7. BÖLÜM: EJDERHA AVCISI

8 3 12
                                    

"Ejderha avcısı ?"

Ejderha avcısı. Sanalda ki takma ismim. Fark etmişti. Kahretsin !

"Onu tanıyor musun?" diye sordu sarışın çocuk.

Revirdeki hemşire başıma ıslak bir bez koydu.

"Ergence triplere girmeden bana ne olduğunu anlat Eldon."

"Ergence tripler mi ? Bakıyorum da Kralımız gitgide dedeme benzemeye başlıyor ne o yoksa onun gözüne girmek için yeni bir savaş mı başlatacaksın ?"

"Beni bir daha dedeme benzetme !" dedi Marvin dişlerinin arasından.

"Benzetirsem ne yapacaksın ? Beni de mi öldüreceksin ? O zaman hiç bekleme."

"Neler olduğunu anlat Eldon !" diye gürledi Marvin.

Bir kaç demir yığınının hareketlenmesiyle muhafızların saldırı konumuna geçtiğini anladım.

Yani şimdi benim sanal arkadaşım Sasla prensi miydi ? Çok mantıksız !

"O hırsıza uyandığında neler olduğunu sorabilirsin!" dedi Eldon ve sert adımlarla revirden çıktı.

Revirdeki hemşirenin başıma bir şeyler sardığını hissettim.

"Ona ne olmuş silvia ?"

"Niye bayıldığını anlamadım efendim fakat kafasını fena vurmuş."

Kafama bir kaç krem daha sürerken olanlardan hiçbir şey anlamamıştım. Kafamı vurduğum doğruydu ama minik bir sızı dışında canım hiç acımamıştı. Belki de hemşire işini hiç bilmiyordu. Birine mesleğinde berbat olduğu için minnet edeceğim hiç aklıma gelmemişti.

"Ne zaman uyanacak ?" diye sordu Marvin. Belki de sürpriz deyip birden kalkmalıydım. Kesinlikle çok eğlenceli olurdu. 
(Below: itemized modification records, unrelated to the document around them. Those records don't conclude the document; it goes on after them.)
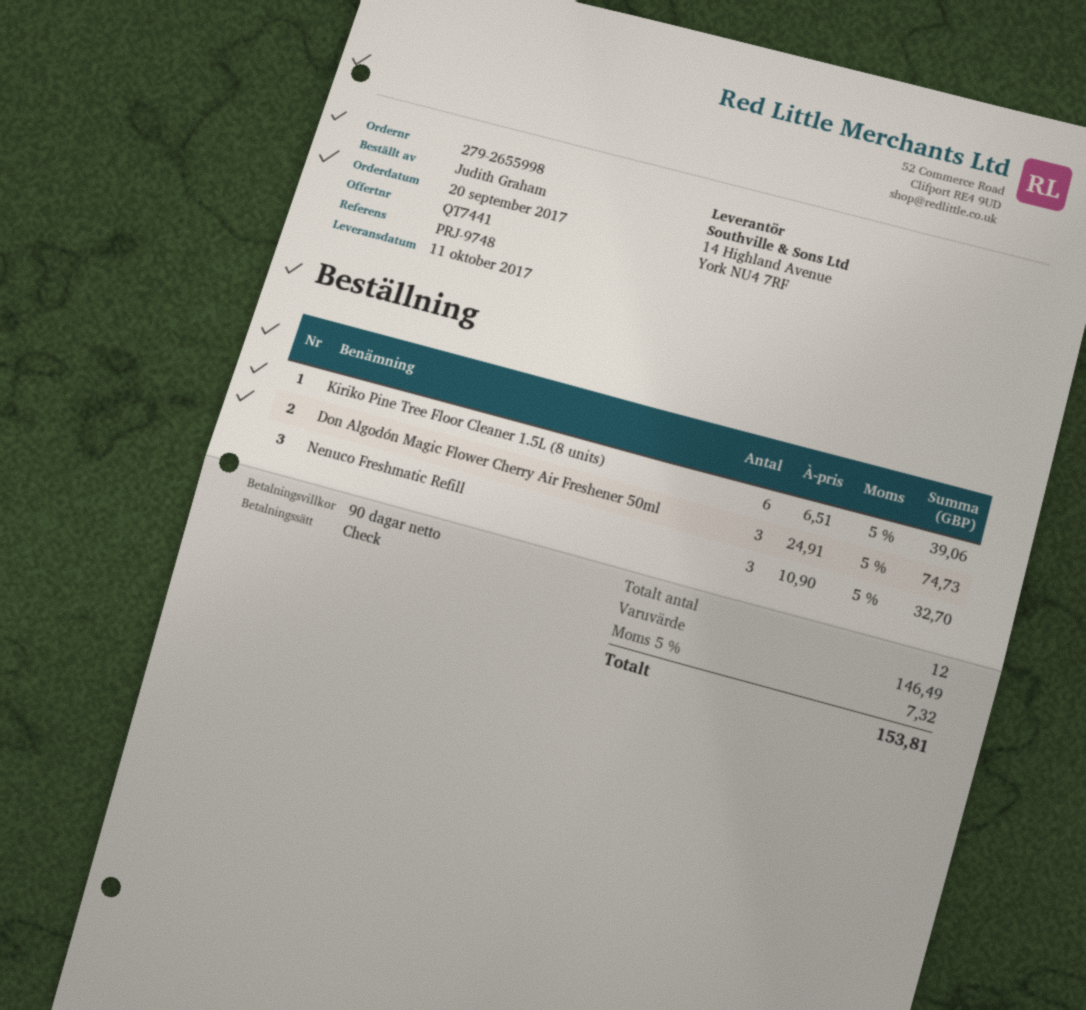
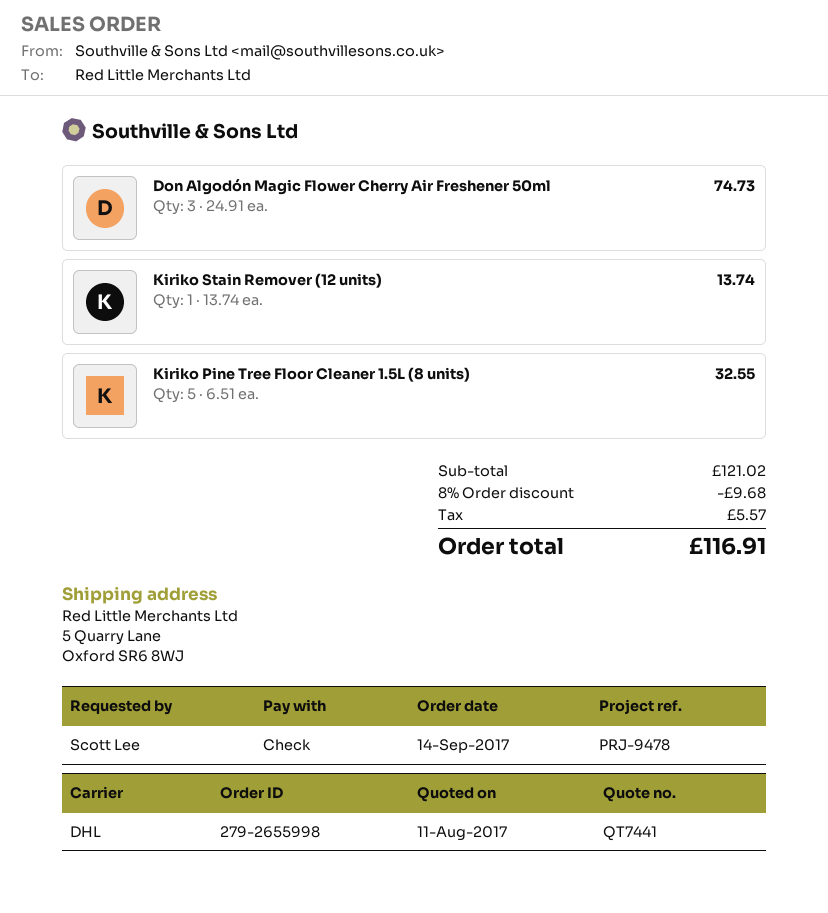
order date: 2017-09-20 -> 2017-09-14
reference: PRJ-9748 -> PRJ-9478
ordered by: Judith Graham -> Scott Lee
Kiriko Pine Tree Floor Cleaner 1.5L (8 units): 6 x 6.51 = 39.06 -> 5 x 6.51 = 32.55
Nenuco Freshmatic Refill: 3 x 10.90 = 32.70 -> none
Kiriko Stain Remover (12 units): none -> 1 x 13.74 = 13.74
subtotal: 146.49 -> 121.02
discount: none -> 8% = 9.68
tax: 7.32 -> 5.57
total: 153.81 -> 116.91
"Neden uyanmadığını bilmiyorum efendim. Biraz daha bekleyelim eğer uyanmazsa hastaneye sevk ederiz."

Hastaneye sevk edilirsem bu minik oyunum anlaşılırdı. Daha fazla uzatmama gerek yoktu. Yeni ayılıyormuş gibi yavaşça gözlerimi araladım. İlk gördüğüm kişi Marvin oldu.

Ellerini cebine koymuş siyah saçlarını yana doğru taramış ve oldukça gösterişli bir kıyafetin içinde bana bakıyordu.

"Uyandı." dedi hemşire.

"Görüyorum Silvia. Sen çıkabilirsin." dedi Marvin. Hemşire Marvin'in önünde saygıyla eğildi ve sonra revirden çıktı.

Marvin'le baş başa kalmıştık. Normalde olsa bu mutlu olabileceğim bir şey olabilirdi fakat şimdi fazlasıyla gergindim.

"Kuledeki çocuk." diye mırıldandım. Onun beni ilk gördüğünde yaptığı gibi.

"Burada ne işin var Aster?" diye sordu sakince.

Burada ne işim vardı? Onu ben bile bilmiyordum. Birkaç aptal dosya için bu riske değer miydi? Emin değildim. Yolun sonunda ki ışığı bile göremiyordum. Belki de daha çok baştaydım.

Soruya soruyla karşılık verme kararı alarak "Senin burada ne işin var ?" diye sordum.

Bana Sasla'da prens ya da kral olduğundan bahsetmemişti. Ve onu bu şekilde bu kıyafetlerle görmek çok farklıydı.

Gülümseyerek kollarını açtı. "İşte avcı burası benim kulem." dedi içinde olduğumuz kaleyi ima ederek.

"Güzel bir kuleymiş hiç böyle hayal etmemiştim." dedim kıkırdayarak.

"Peki sen neden buradasın?" dedi yattığım yatağın yanındaki sandalyeye oturarak. Yataktan doğrularak onun gibi oturur pozisyona geçtim. Bu sorudan kaçamayacağımı biliyordum. Daha fazla ertelemenin anlamı yoktu.